Let’s Build Better Products

What you can achieve with expanded access to data and how our users shaped Amplitude 2.0.

Inside Amplitude
October 20, 2016
Image of Spenser Skates
Spenser Skates
CEO and Co-founder
Let’s Build Better Products

Last week, we announced Amplitude 2.0—the next generation of our product analytics platform. Today, I’m sharing the story behind 2.0: the industry shift in how companies are building products, how our users shaped the way we rebuilt Amplitude, and our vision for the future of products.

Back in March of 1995, Microsoft released a product called Microsoft Bob. Designed with computer novices in mind, Bob was supposed to make it easier for the average person to use a PC. The interface was styled as a virtual home where you navigated between rooms to access different programs, all with the aid of an animated dog as your guide (whose later reincarnation showed up in Microsoft Office as our old friend, Clippy). Not really sure where the “Door to Public Mouse Hole” leads… Image source.

Screenshot of the Microsoft Bob interface, complete with your friendly guide Rover.

Microsoft made a huge announcement at CES, poured money into advertising, and stocked store shelves with Bob. But no one bought. Rather than making the PC more user friendly, Bob patronized beginners with it’s overly cutesy characters and had almost prohibitive hardware requirements. Most importantly, it wasn’t how anyone actually wanted to use a computer. By early 1996, Bob was discontinued.

Meet Rover, the forerunner to Clippy and the rest of the “scrumptious gang” of animated assistants. Another fun fact, everyone’s favorite font, Comic Sans, was created specifically for Bob. Thanks Bob. Image source.

Microsoft Bob's default personal guide, Rover, was a forerunner to Clippy and other Microsoft assistants.

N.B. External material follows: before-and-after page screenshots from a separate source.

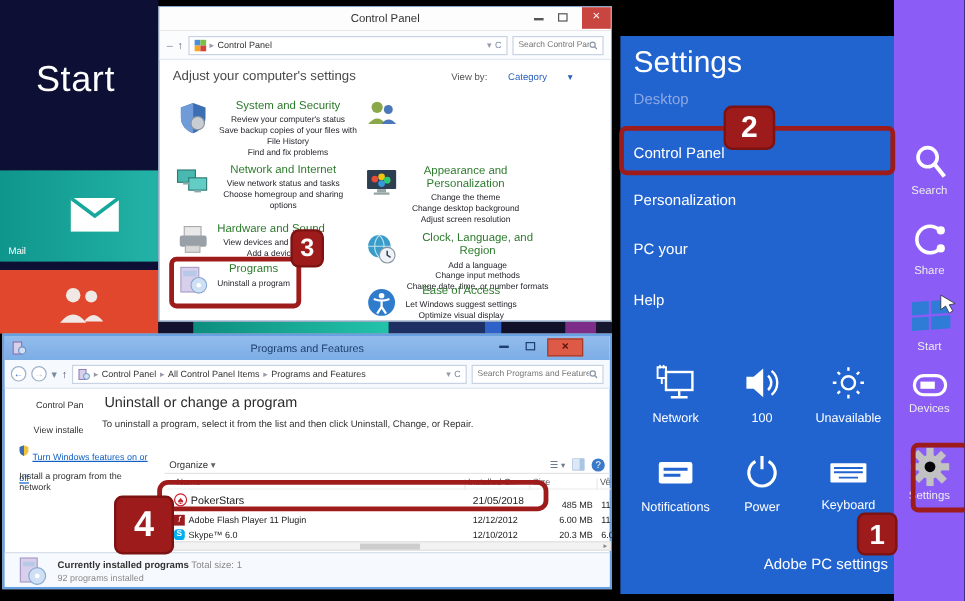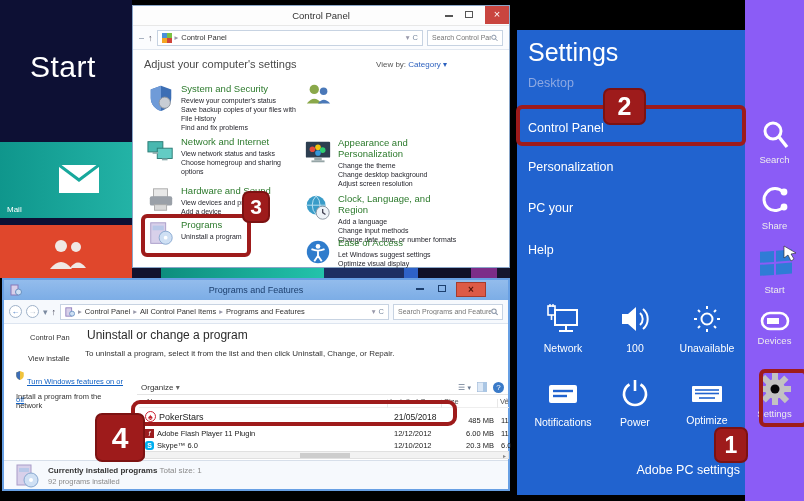--- a/index.html
+++ b/index.html
@@ -27,22 +27,22 @@
   .bar-min{width:8px;height:2px;background:#555;}
   .box-max{width:8px;height:7px;border:1px solid #555;}
   .addr{display:flex;align-items:center;gap:4px;}
   .cp-addr{left:0;top:20px;width:100%;height:24px;background:#fbfcfe;border-bottom:1px solid #e2e8f0;padding:0 6px;}
   .crumbbox{flex:1;display:flex;align-items:center;height:16px;border:1px solid #c7d3e2;background:#fff;padding:0 4px;font-size:7.5px;color:#333;gap:3px;}
   .searchbox{display:flex;align-items:center;height:16px;border:1px solid #c7d3e2;background:#fff;padding:0 4px;}
   .searchbox input{border:none;outline:none;width:100%;font-size:7px;color:#888;padding:0;}
   .navglyph{color:#7a8aa0;font-size:9px;}
   .cp-header{left:11px;top:52px;font-size:11px;color:#4a4a4a;}
   .viewby{left:243px;top:54px;font-size:8px;color:#555;}
-  .viewby .vlink{color:#2a5fbe;}
-  .cp-cat{display:flex;gap:6px;width:168px;}
+  .viewby .vlink{color:#2a5fbe;margin-left:15px;}
+  .cp-cat{display:flex;gap:6px;width:168px;text-align:center;}
   .cp-ic{width:28px;height:28px;flex:0 0 28px;}
   .cp-cat-title{display:block;color:#2c7a2c;font-size:9.5px;line-height:1.15;margin-bottom:1px;text-decoration:none;cursor:pointer;}
   .cp-sub{display:block;color:#26262e;font-size:7px;line-height:1.3;cursor:pointer;}
   .cp-sub .sh{margin-right:2px;vertical-align:-1px;}
 
   
   .pfwin{left:2px;top:278px;width:508px;height:213px;background:#fff;border:2px solid #68a0e4;}
   .pf-titlebar{left:0;top:0;width:100%;height:20px;background:linear-gradient(#93bcec,#7cade6);}
   .pf-title{width:100%;text-align:center;color:#1c3f6e;font-size:9px;line-height:20px;}
   .pf-close{left:452px;top:2px;width:30px;height:15px;background:#dd5a46;border:1px solid #a63b2c;color:#5a1408;font-size:10px;font-weight:bold;line-height:13px;text-align:center;}
@@ -452,21 +452,21 @@
     </div>
     <div class="abs s-tile" style="left:157px;top:352px">
       <svg width="34" height="24" viewBox="0 0 34 24">
           <rect x="2" y="4" width="30" height="16" rx="1" fill="#fff"></rect>
           <g stroke="#2163cf" stroke-width="1.6">
             <line x1="5" y1="8" x2="29" y2="8"></line>
             <line x1="5" y1="11.5" x2="29" y2="11.5"></line>
             <line x1="9" y1="16" x2="25" y2="16"></line>
           </g>
         </svg>
-      <div class="lbl">Optimize</div>
+      <div class="lbl">Keyboard</div>
     </div>
 
     <div class="abs charm-footer">Adobe PC settings</div>
   </div>
 
   <div class="abs charmsbar">
     <svg class="abs" style="left:16px;top:120px" width="28" height="30" viewBox="0 0 28 30">
         <circle cx="12" cy="11" r="8" fill="none" stroke="#fff" stroke-width="3"></circle>
         <line x1="18" y1="17" x2="26" y2="27" stroke="#fff" stroke-width="3.4"></line>
       </svg>

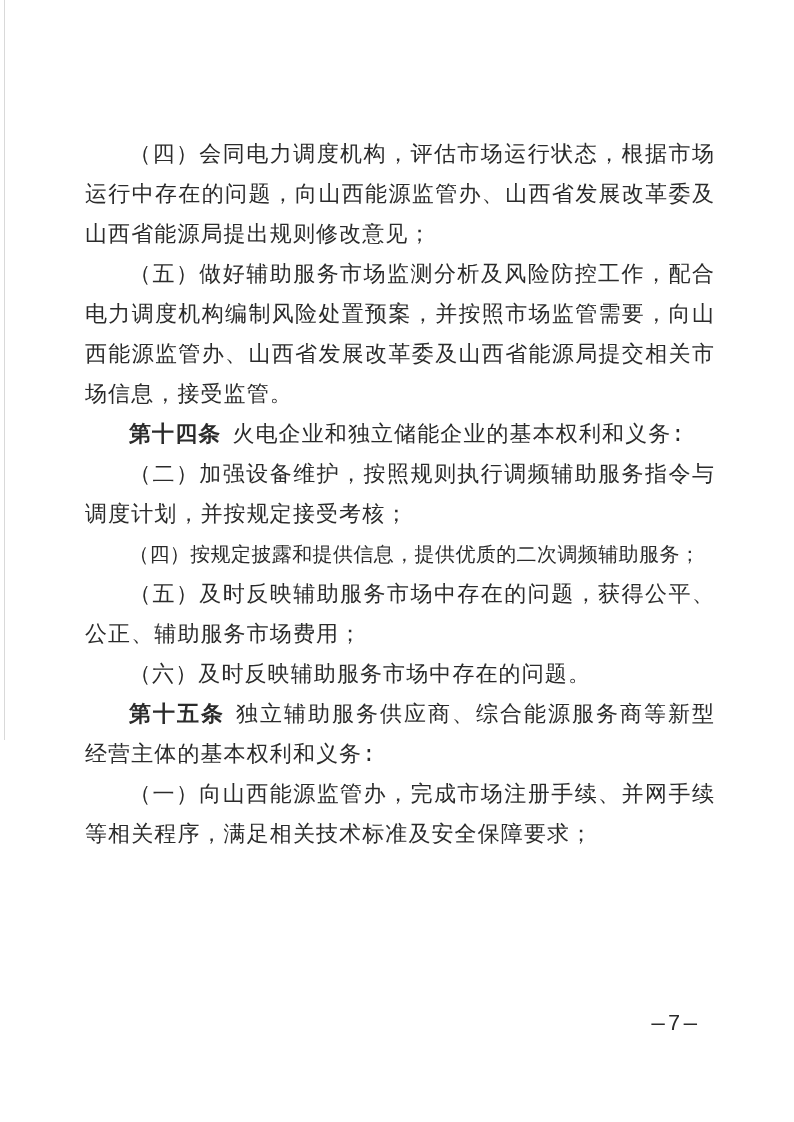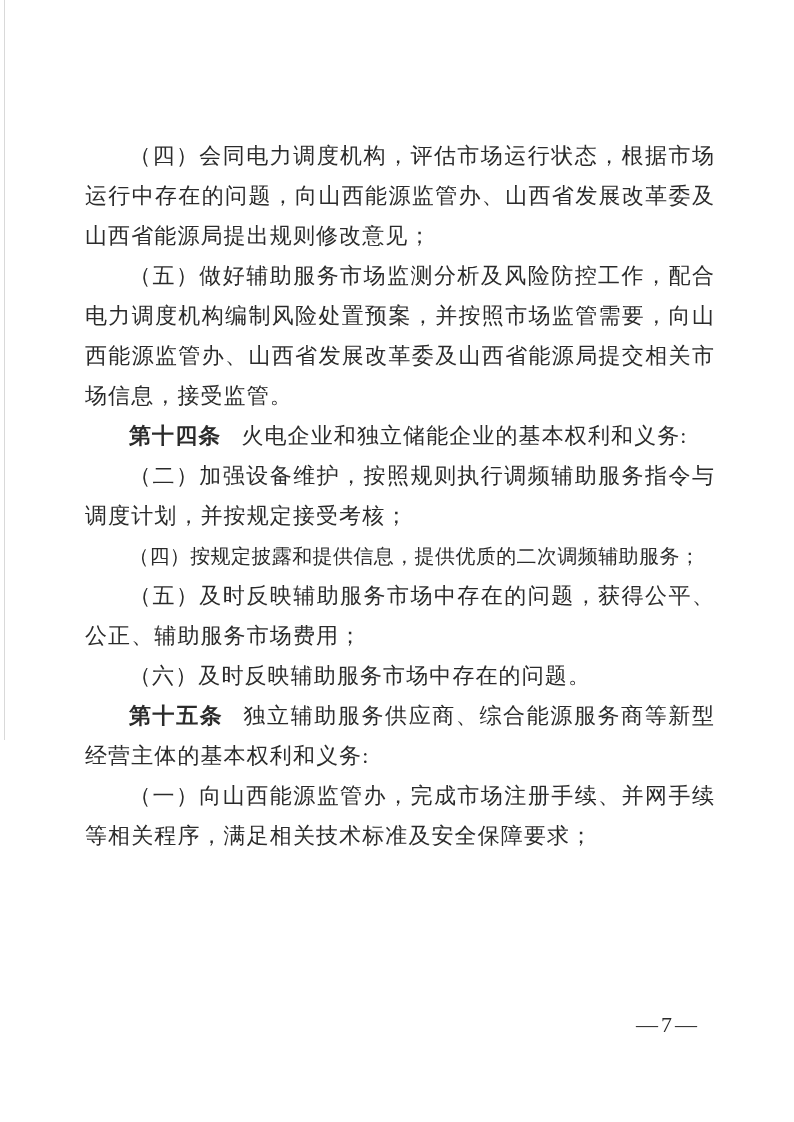--- a/index.html
+++ b/index.html
@@ -2,21 +2,21 @@
 <html><head>
 <meta charset="utf-8">
 <style>
   html, body { margin: 0; padding: 0; background: #ffffff; }
   .page {
     position: relative;
     width: 794px;
     height: 1122px;
     background: #ffffff;
     overflow: hidden;
-    font-family: Liberation Serif, serif;
+    font-family: Liberation Mono, monospace;
   }
   .scan-line {
     position: absolute;
     left: 4px;
     top: 0;
     width: 1px;
     height: 740px;
     background: #d9d9d9;
   }
   .content {
@@ -33,21 +33,21 @@
     text-align: justify;
     text-align-last: left;
     text-indent: 44px;
   }
   .para.compact {
     font-size: 20px;
     letter-spacing: 0.4px;
   }
   .lead {
     font-weight: bold;
-    margin-right: 20px;
+    margin-right: 11px;
   }
   .page-number {
     position: absolute;
     top: 1012px;
     right: 94px;
     font-size: 22px;
     letter-spacing: 3px;
     line-height: 26px;
   }
 </style>

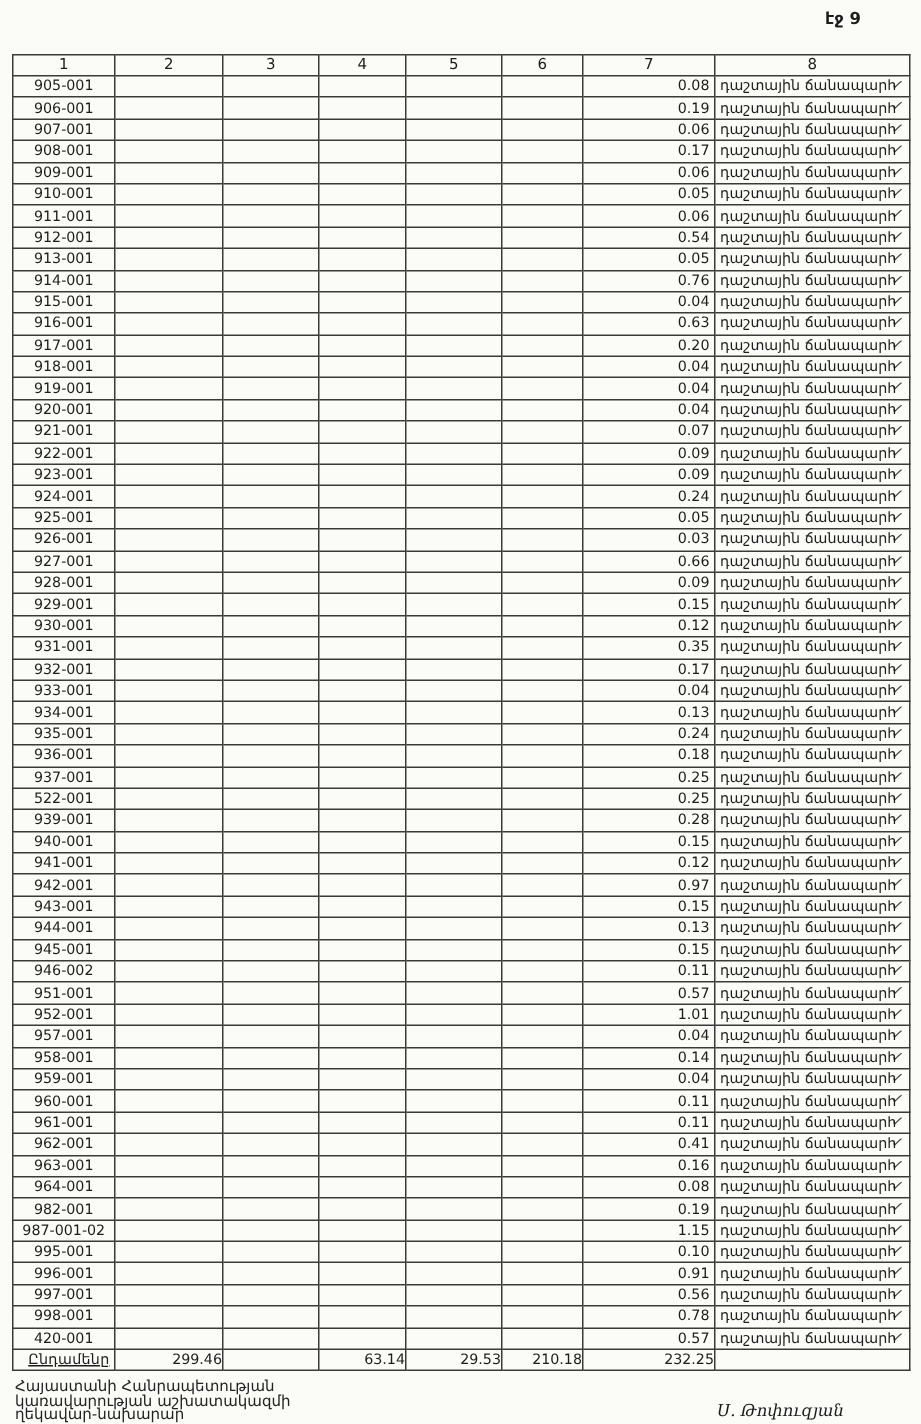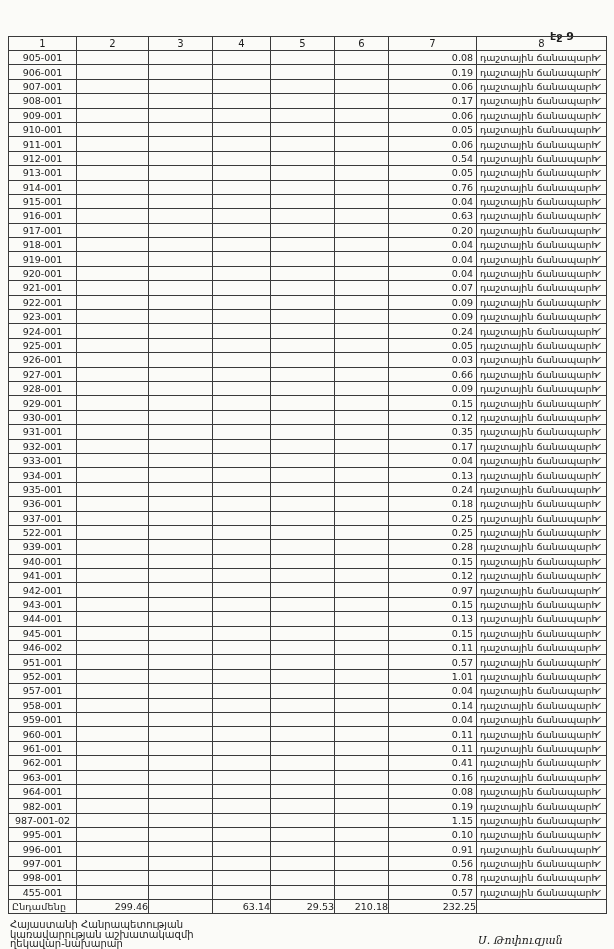--- a/index.html
+++ b/index.html
@@ -12,21 +12,20 @@
     position: relative;
     overflow: hidden;
   }
 
   .page-label {
     position: absolute;
     top: 6px;
     right: 40px;
     font-size: 11px;
     font-weight: bold;
-    margin-top: 24px;
   }
 
   table.main {
     position: absolute;
     top: 36px;
     left: 8px;
     width: 598px;
     border-collapse: collapse;
     table-layout: fixed;
   }
@@ -50,21 +49,21 @@
   td.c8 { position: relative; font-size: 9px; padding-left: 4px; }
   td.c8 .tick {
     position: absolute;
     right: 4px;
     top: 0;
     font-size: 10px;
     transform: rotate(10deg);
     opacity: 0.85;
   }
   tr.total-row td { font-size: 9.5px; }
-  tr.total-row td.c1 { text-align: left; letter-spacing: 0.2px; }
+  tr.total-row td.c1 { text-align: right; letter-spacing: 0.2px; text-decoration: underline; }
   tr.total-row td.tcenter { text-align: right; padding: 0; }
 
   .footer-org {
     position: absolute;
     left: 10px;
     top: 920px;
     font-size: 10px;
     line-height: 9.6px;
     color: #222;
   }
@@ -682,21 +681,21 @@
         <td class="c1">998-001</td>
         <td class="c2"></td>
         <td class="c3"></td>
         <td class="c4"></td>
         <td class="c5"></td>
         <td class="c6"></td>
         <td class="c7">0.78</td>
         <td class="c8"><span>դաշտային ճանապարհ</span><span class="tick">✓</span></td>
       </tr>
       <tr>
-        <td class="c1">455-001</td>
+        <td class="c1">420-001</td>
         <td class="c2"></td>
         <td class="c3"></td>
         <td class="c4"></td>
         <td class="c5"></td>
         <td class="c6"></td>
         <td class="c7">0.57</td>
         <td class="c8"><span>դաշտային ճանապարհ</span><span class="tick">✓</span></td>
       </tr>
     </tbody>
   <tfoot>

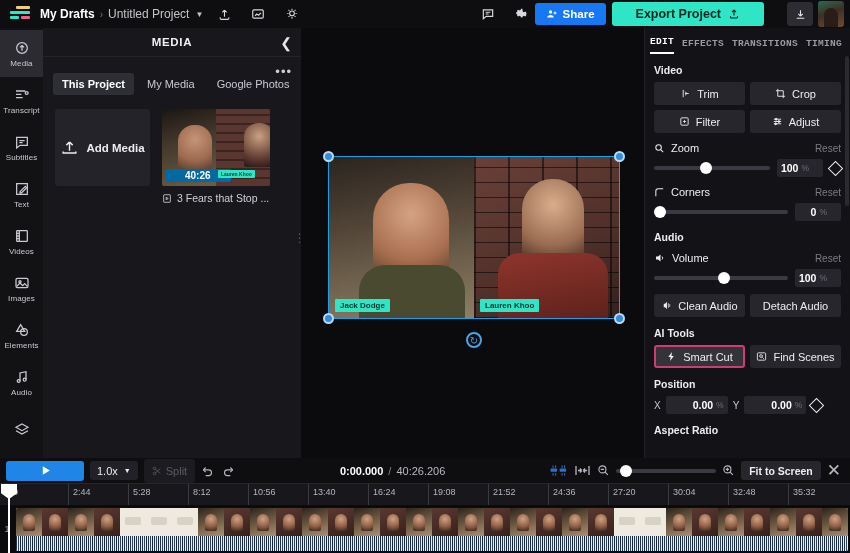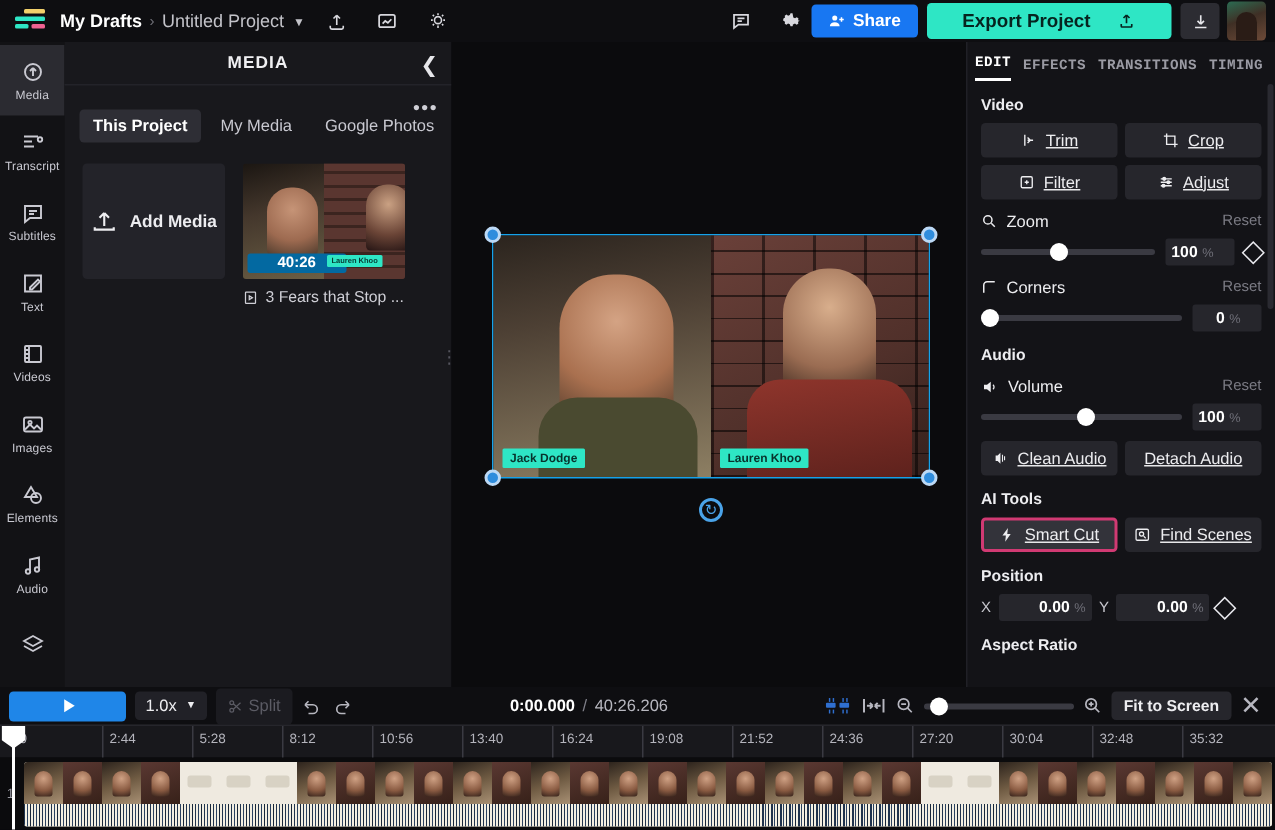--- a/index.html
+++ b/index.html
@@ -34,21 +34,21 @@
   }
   .tb-spacer { flex: 1; }
   .btn-share {
     height: 22px; background: #1877f2; color: #fff; border-radius: 3px;
     font-size: 11.5px; font-weight: bold; display: flex; align-items: center;
     gap: 5px; padding: 0 11px; margin-right: 6px;
   }
   .btn-export {
     height: 24px; background: #2ee6c5; color: #06241f; border-radius: 3px;
     font-size: 12.5px; font-weight: bold; display: flex; align-items: center;
-    gap: 18px; padding: 0 24px; margin-right: 6px;
+    gap: 7px; padding: 0 24px; margin-right: 23px;
   }
   .btn-dl {
     width: 26px; height: 24px; background: #2c2c32; border-radius: 3px;
     display: flex; align-items: center; justify-content: center; margin-right: 5px;
     color: #e6e6ea;
   }
   .avatar {
     width: 26px; height: 26px; border-radius: 3px; overflow: hidden;
     background: linear-gradient(160deg,#2b6b52 0%,#3f2f25 45%,#6d4a38 100%);
     position: relative;
@@ -194,29 +194,29 @@
   
   .rpanel {
     position: absolute; left: 644px; top: 28px; width: 206px; height: 430px;
     background: #131317; border-left: 1px solid #202026;
   }
   .rtabs { display: flex; align-items: flex-end; height: 26px; padding: 0 5px; gap: 8px; font-family: Liberation Mono, monospace; }
   .rtab { font-size: 9.5px; font-weight: bold; color: #9a9aa3; letter-spacing: .3px; padding-bottom: 5px; }
   .rtab.active { color: #fff; border-bottom: 2px solid #fff; }
   .rsec { padding: 0 9px; }
   .sec-title { font-size: 10.5px; font-weight: bold; color: #ededf0; margin: 10px 0 6px; }
-  .btn-grid { display: grid; grid-template-columns: 1fr 1fr; gap: 5px; text-decoration: underline; }
+  .btn-grid { display: grid; grid-template-columns: 1fr 1fr; gap: 5px; }
   .rbtn {
     height: 23px; background: #26262c; border-radius: 3px; display: flex;
     align-items: center; justify-content: center; gap: 6px;
     font-size: 11px; color: #ededf0;
   }
   .rbtn.hl { border: 2px solid #d13a73; background: #33333a; }
   .slider-head {
-    display: flex; gap: 6px; margin-top: 9px; color: #ededf0;
+    display: flex; align-items: center; gap: 6px; margin-top: 9px; color: #ededf0;
   }
   .slider-head .lbl { font-size: 11px; }
   .slider-head .reset { margin-left: auto; font-size: 10px; color: #7b7b84; }
   .slider-row { display: flex; align-items: center; gap: 7px; margin-top: 5px; }
   .track { flex: 1; height: 4px; background: #3a3a42; border-radius: 2px; position: relative; }
   .knob {
     position: absolute; top: -4px; width: 12px; height: 12px; border-radius: 50%; background: #fff;
   }
   .numbox {
     width: 46px; height: 18px; background: #26262c; border-radius: 2px;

Back when software used to come on physical disks or licenses, companies had to think the entire product through during development — because once you shipped it, you were done. With products like Bob, there was no way to course-correct based on how people were using the product, at least not until the next year’s release. For Microsoft, Bob resulted in wasted resources on product development, advertising, and distribution, as well as a highly visible failure that gained the title of “worst product of the decade”.

This was an era when customers didn’t have much choice, either. In the case of Bob, some users ended up choosing Macintoshes, while many others just waited a few months until Windows 95 was released (Bob only sold 58,000 copies compared to the 2.75 million copies of Windows 95 sold in its first month after release). Options were limited, and often you (or your company) needed the solution that Microsoft, Oracle, or SAP was selling, so you were forced to adjust your behavior to fit what the product prescribed. Even if the interface was clunky, unintuitive, and all-around aggravating, you had to live with it.

That’s not how we make products anymore.

Rather than spending years to produce a fully-baked product, companies can launch a minimum viable product, learn from how users interact with it, and quickly adapt the product to fit users’ desired behavior.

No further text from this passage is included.